Automating the third step is a little more difficult.

As a general rule, all of our EC2 instances can have Powershell remotely executed on them from our secure AWS VPN CIDR. This is already part of our general EC2 setup (security group configuration to allow the traffic, WIndows firewall exception to unblock the Powershell Remote Execution port, etc).

Whenever a failure event occurs that contains a valid EC2 instance ID (identified by a regular expression), the script creates a remote session to the machine using its private IP address and reads the last couple of hundred lines from the log files I mentioned above. You can see the full script below. It actually feeds off the failure events identified in the previous step in order to find the ID of the instance that it needs to connect to.

function _TryExtractLogFilesFromInstanceFailingViaCfnInit
{
    param
    (
        [Parameter(Mandatory=$true)]
        $failingStackEvents,
        [Parameter(Mandatory=$true)]
        [ValidateNotNullOrEmpty()]
        [string]$awsKey,
        [Parameter(Mandatory=$true)]
        [ValidateNotNullOrEmpty()]
        [string]$awsSecret,
        [Parameter(Mandatory=$true)]
        [ValidateNotNullOrEmpty()]
        [string]$awsRegion,
        [Parameter(Mandatory=$true)]
        [ValidateNotNullOrEmpty()]
        [string]$adminPassword
    )

    if ($failingStackEvents -eq $null) { return "No events were supplied, could not determine if anything failed as a result of CFN-INIT failure" }

    try
    {
        if ($rootDirectory -eq $null) { throw "RootDirectory script scoped variable not set.

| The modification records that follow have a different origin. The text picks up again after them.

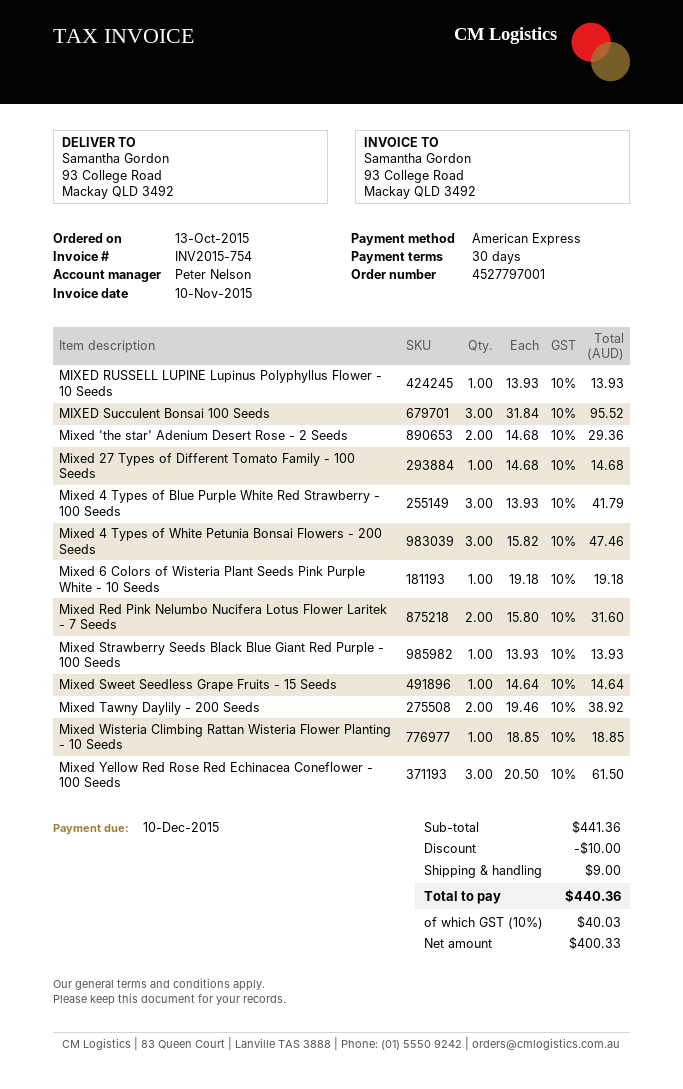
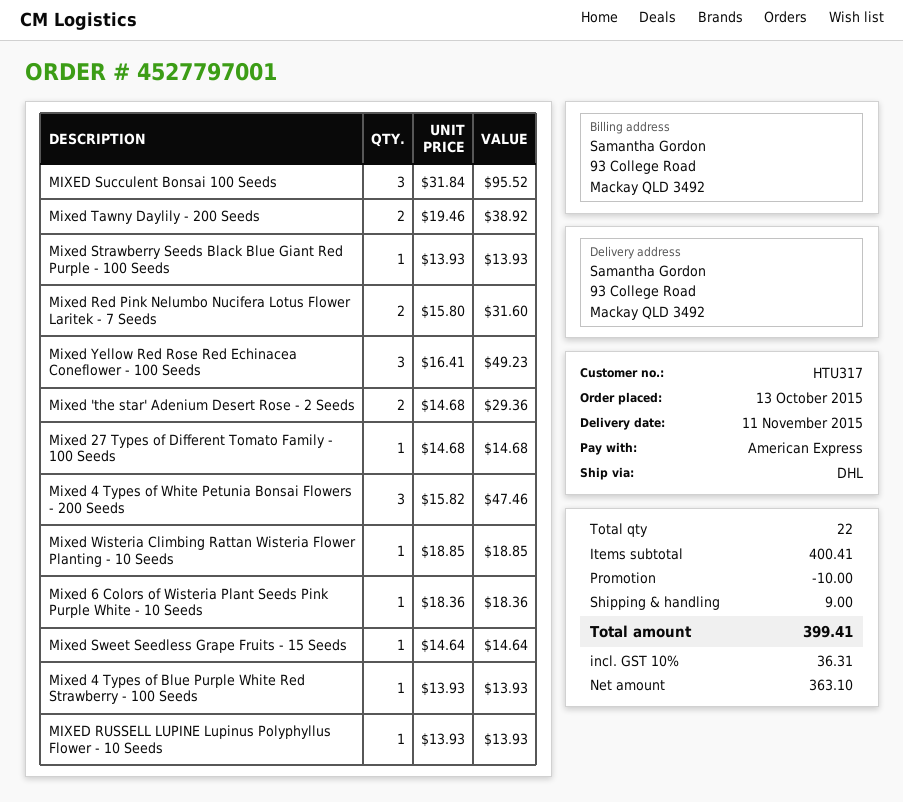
Mixed 4 Types of Blue Purple White Red Strawberry - 100 Seeds: 3 x 13.93 = 41.79 -> 1 x 13.93 = 13.93
Mixed 6 Colors of Wisteria Plant Seeds Pink Purple White - 10 Seeds: 1 x 19.18 = 19.18 -> 1 x 18.36 = 18.36
Mixed Yellow Red Rose Red Echinacea Coneflower - 100 Seeds: 3 x 20.50 = 61.50 -> 3 x 16.41 = 49.23
subtotal: 441.36 -> 400.41
net: 400.33 -> 363.10
tax: 10% = 40.03 -> 10% = 36.31
total: 440.36 -> 399.41

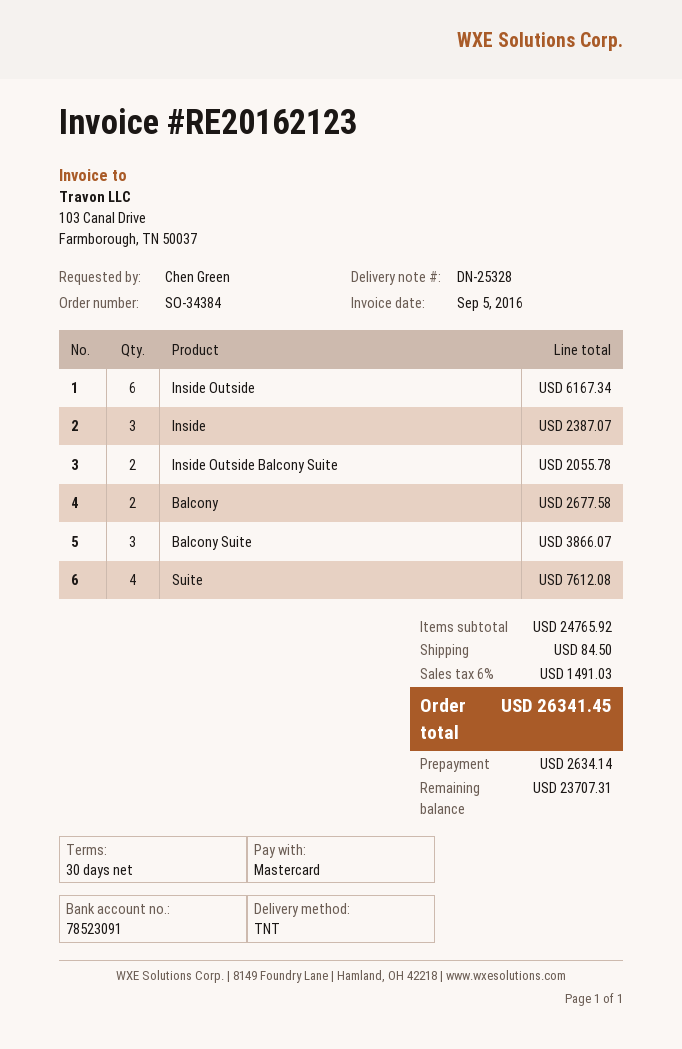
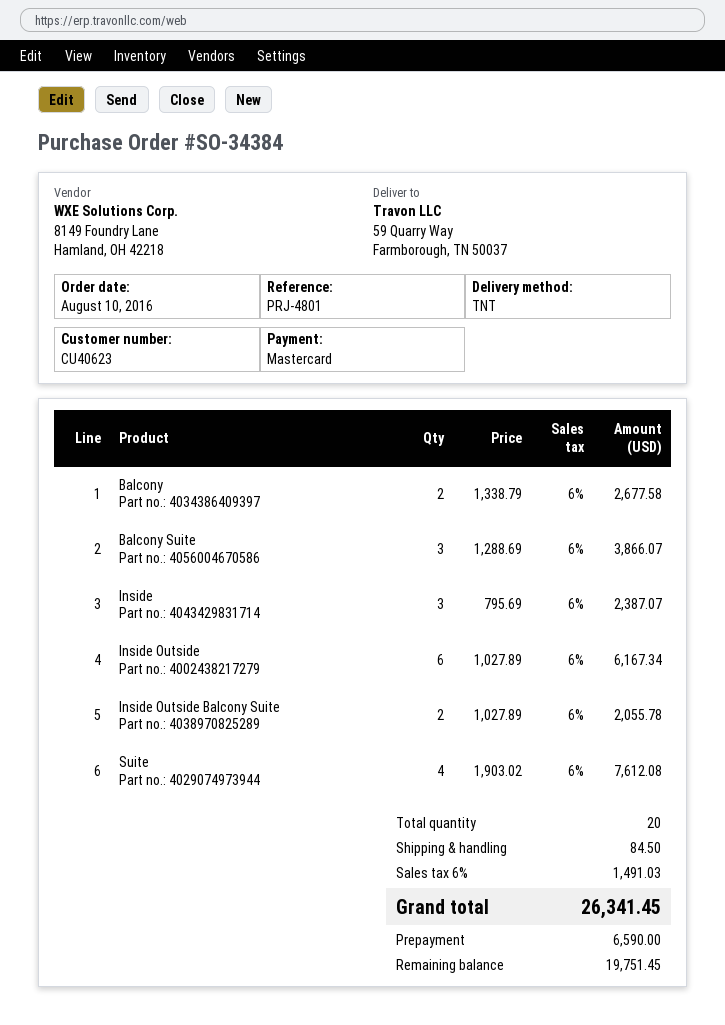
deposit: 2634.14 -> 6590.00
balance: 23707.31 -> 19751.45

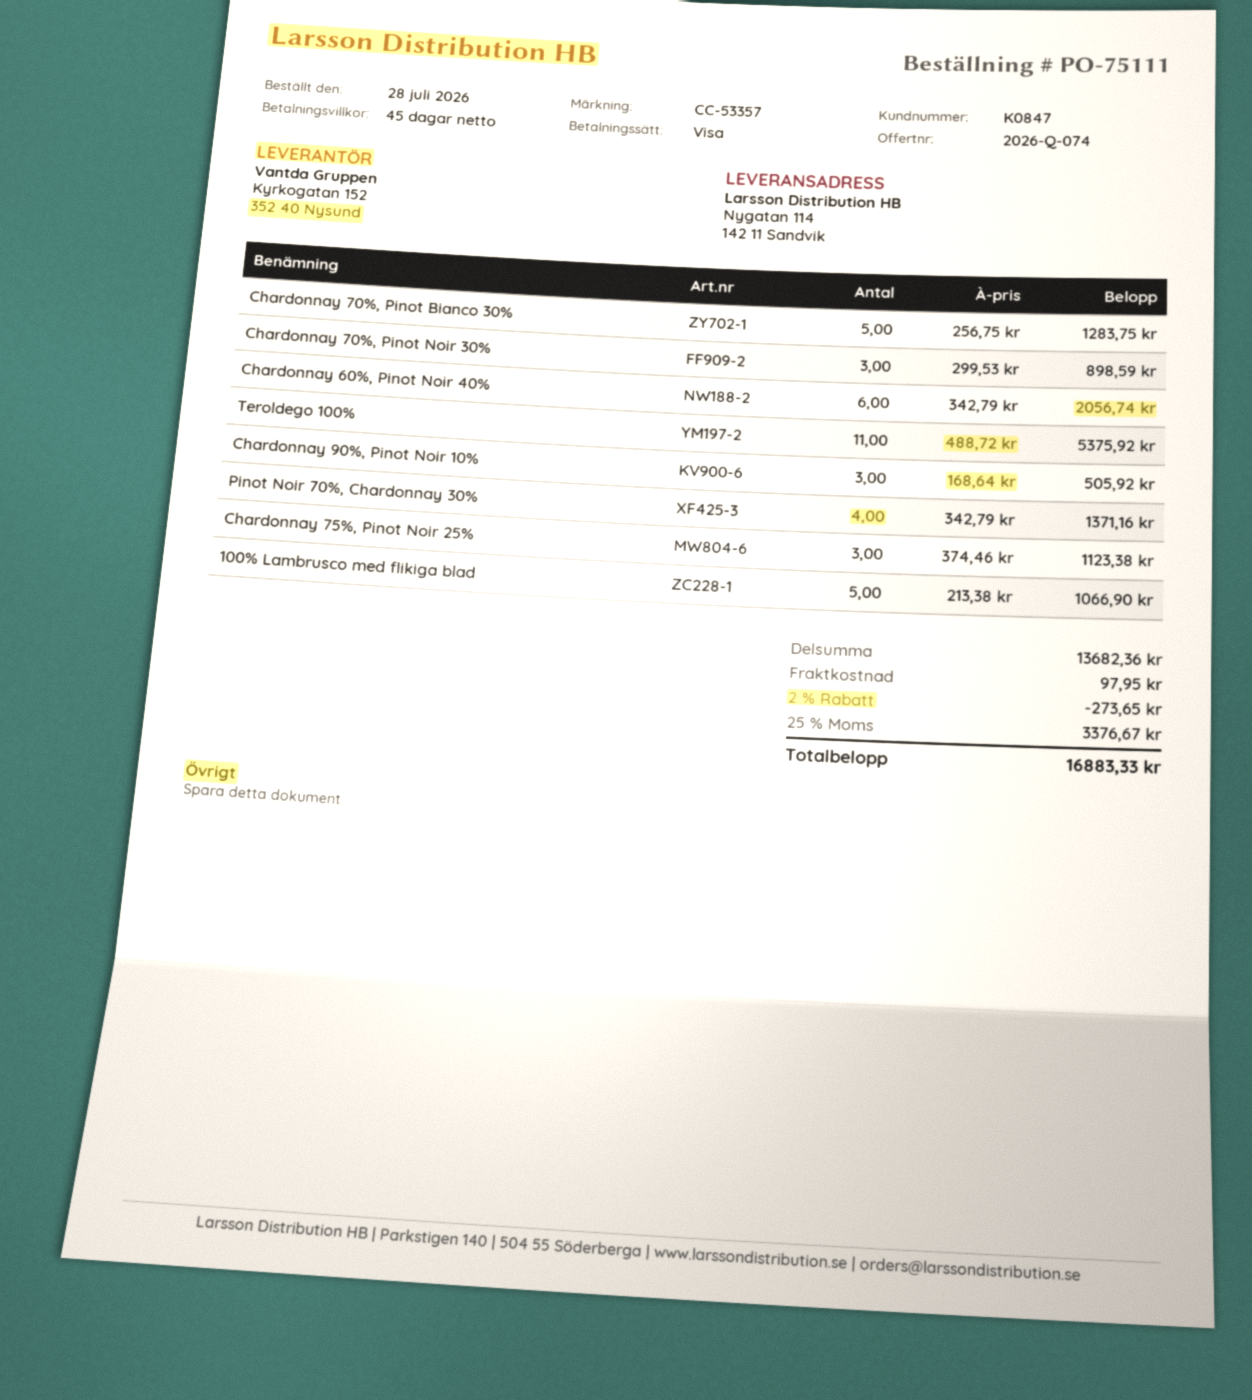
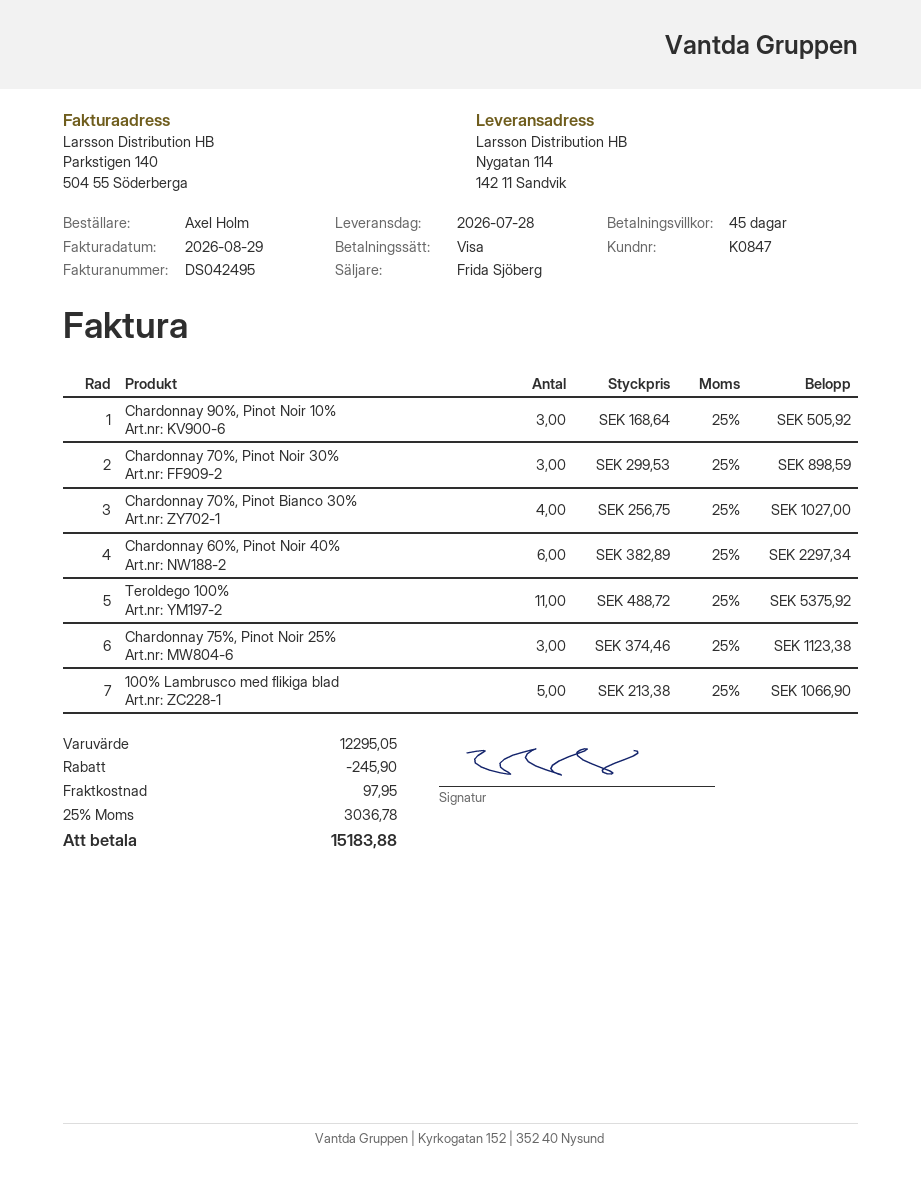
Chardonnay 70%, Pinot Bianco 30%: 5 x 256.75 = 1283.75 -> 4 x 256.75 = 1027.00
Chardonnay 60%, Pinot Noir 40%: 6 x 342.79 = 2056.74 -> 6 x 382.89 = 2297.34
Pinot Noir 70%, Chardonnay 30%: 4 x 342.79 = 1371.16 -> none
subtotal: 13682.36 -> 12295.05
discount: 273.65 -> 245.90
tax: 25% = 3376.67 -> 25% = 3036.78
total: 16883.33 -> 15183.88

That's bad, its used to find dependencies." }
        $rootDirectoryDirectoryPath = $rootDirectory.FullName
        $commonScriptsDirectoryPath = "$rootDirectoryDirectoryPath\scripts\common"

        $cfnInitFailedIndicator = "CFN-INIT-FAILED"
        Write-Verbose "Attempting to identify and extract information from failure events containing the string [$cfnInitFailedIndicator]"
        $instanceIdRegexExtractor = "(i\-[0-9a-zA-Z]+)"
        $cfnFailureEvent = $failingStackEvents | 
            Where {$_.ResourceStatusReason -match $cfnInitFailedIndicator} | 
            Select -First 1

        if ($cfnFailureEvent.ResourceStatusReason -match $instanceIdRegexExtractor)
        {
            $instanceId = $matches[0];
            Write-Verbose "Found a failure event for instance [$instanceId]"
            Write-Verbose "Attempting to extract some information from the logs from that machine"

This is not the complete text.